Install Portainer on Proxmox VE
Why Proxmox for Portainer?
In a Proxmox homelab, you typically run Docker across multiple VMs and LXC containers. Portainer centralizes the management of all those Docker instances into a single web UI. Deploy it in a lightweight VM, install Portainer Agents on your other Docker hosts, and manage everything from one place — no SSH required.
This guide covers creating a minimal VM for Portainer, deploying agents across your Proxmox environment, and managing Docker in both VMs and LXC containers from the Portainer dashboard.
For Portainer’s features and general setup, see the main Portainer guide.
Prerequisites
- Proxmox VE 8.0+ installed and accessible
- Hardware: 1 vCPU and 1 GB RAM for the Portainer VM (minimal footprint)
- Storage: 8 GB for the VM OS disk
- Network: A bridge interface configured (default
vmbr0) - Other Docker hosts in your Proxmox environment (VMs or LXC containers running Docker) — optional, for multi-node management
LXC vs VM: Which to Choose
| LXC Container | VM | |
|---|---|---|
| Resource usage | ~50 MB RAM overhead | ~200 MB RAM overhead |
| Docker inside | Requires nesting feature enabled | Works natively |
| Performance | Near-native | ~5% virtualization overhead |
| Portainer use case | Fine for managing a single Docker instance | Recommended. Better isolation, simpler Docker setup, and Portainer itself is lightweight enough that VM overhead is negligible. |
This guide uses a VM. Portainer in a VM “just works” with Docker. LXC requires enabling nesting (Options > Features > Nesting), and some Docker operations can behave unexpectedly in nested environments. Since Portainer uses minimal resources, the VM overhead is negligible.
Platform Setup
Download the Ubuntu Cloud Image
SSH into your Proxmox host:
cd /var/lib/vz/template/iso/
wget https://cloud-images.ubuntu.com/noble/current/noble-server-cloudimg-amd64.img
Create the VM
Portainer is lightweight — a minimal VM is sufficient:
VM_ID=310
# Create a minimal VM — 1 vCPU, 1 GB RAM
qm create $VM_ID --name portainer --memory 1024 --cores 1 --cpu host \
--net0 virtio,bridge=vmbr0 --ostype l26 --agent enabled=1
# Import the cloud image
qm importdisk $VM_ID /var/lib/vz/template/iso/noble-server-cloudimg-amd64.img local-lvm
# Attach disk
qm set $VM_ID --scsihw virtio-scsi-single --scsi0 local-lvm:vm-${VM_ID}-disk-0,iothread=1,discard=on
# Resize to 8 GB (Portainer needs very little disk)

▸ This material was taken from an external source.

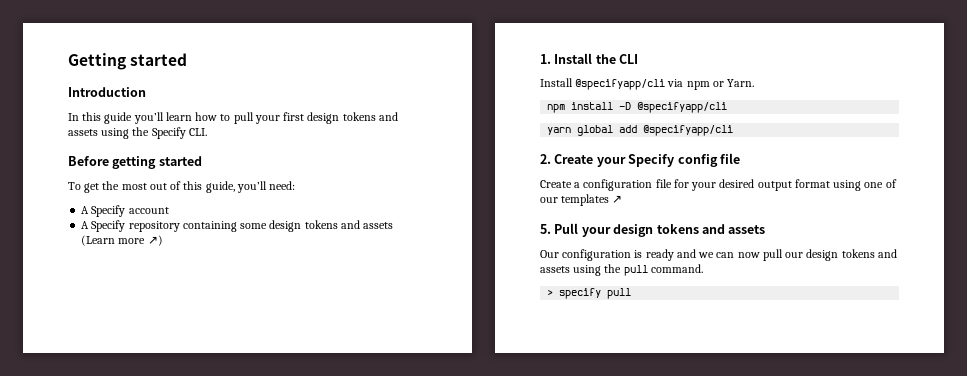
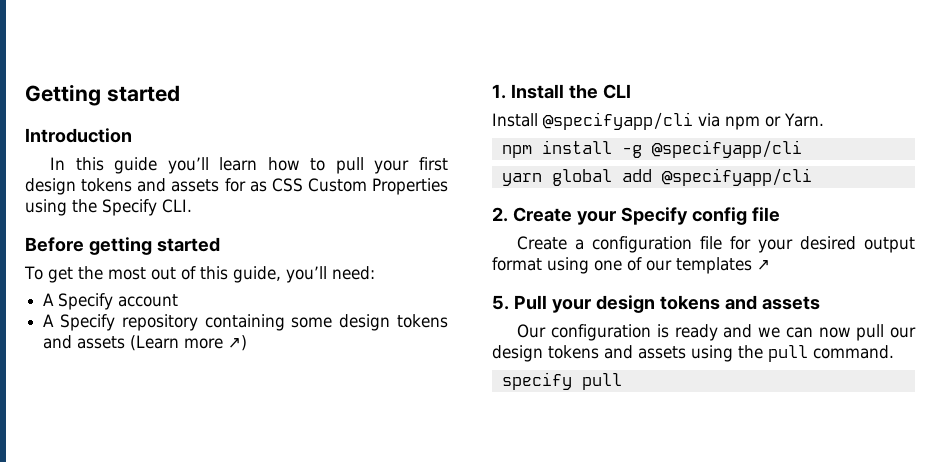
(98, 132) none -> [224,178,448,195] for as CSS Custom Properties
[619,102,632,110] -D -> [621,145,642,158] -g
[547,289,554,296] > -> (894, 352) none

qm disk resize $VM_ID scsi0 8G
# Cloud-init
qm set $VM_ID --ide2 local-lvm:cloudinit
qm set $VM_ID --boot order=scsi0
qm set $VM_ID --ciuser portainer --cipassword YOUR_PASSWORD \
--ipconfig0 ip=dhcp --sshkeys ~/.ssh/authorized_keys
qm set $VM_ID --agent enabled=1
Start the VM:
qm start $VM_ID
Initial VM Configuration
SSH into the VM:
ssh portainer@VM_IP_ADDRESS
Install Docker and the QEMU guest agent:
sudo apt update && sudo apt upgrade -y
curl -fsSL https://get.docker.com | sudo sh
sudo usermod -aG docker $USER
newgrp docker
sudo apt install -y qemu-guest-agent
sudo systemctl enable --now qemu-guest-agent
Docker Compose Configuration
Create the project directory:
mkdir -p ~/portainer && cd ~/portainer
Create docker-compose.yml:
services:
portainer:
image: portainer/portainer-ce:2.39.1
container_name: portainer
restart: unless-stopped
security_opt:
- no-new-privileges:true
volumes:
# Docker socket for managing local Docker
- /var/run/docker.sock:/var/run/docker.sock
# Persistent data (users, settings, stacks, environment configs)
- portainer-data:/data
ports:
# HTTPS web UI (primary)
- "9443:9443"
# HTTP web UI (disable after confirming HTTPS works)
- "9000:9000"
# TCP tunnel for Edge Agents
- "8000:8000"
volumes:
portainer-data:
Start Portainer:
docker compose up -d
Verify:
docker compose ps
curl -sk https://localhost:9443/api/status | python3 -m json.tool
First-Time Setup
- Open
https://vm-ip:9443in a browser - Accept the self-signed certificate warning
- Create your admin account within 5 minutes
- Click Get Started to connect to the local Docker environment
- The local Docker endpoint appears automatically
Connecting Docker Hosts Across Your Proxmox Environment
This is where Portainer on Proxmox becomes powerful — managing Docker on all your VMs and LXC containers from one place.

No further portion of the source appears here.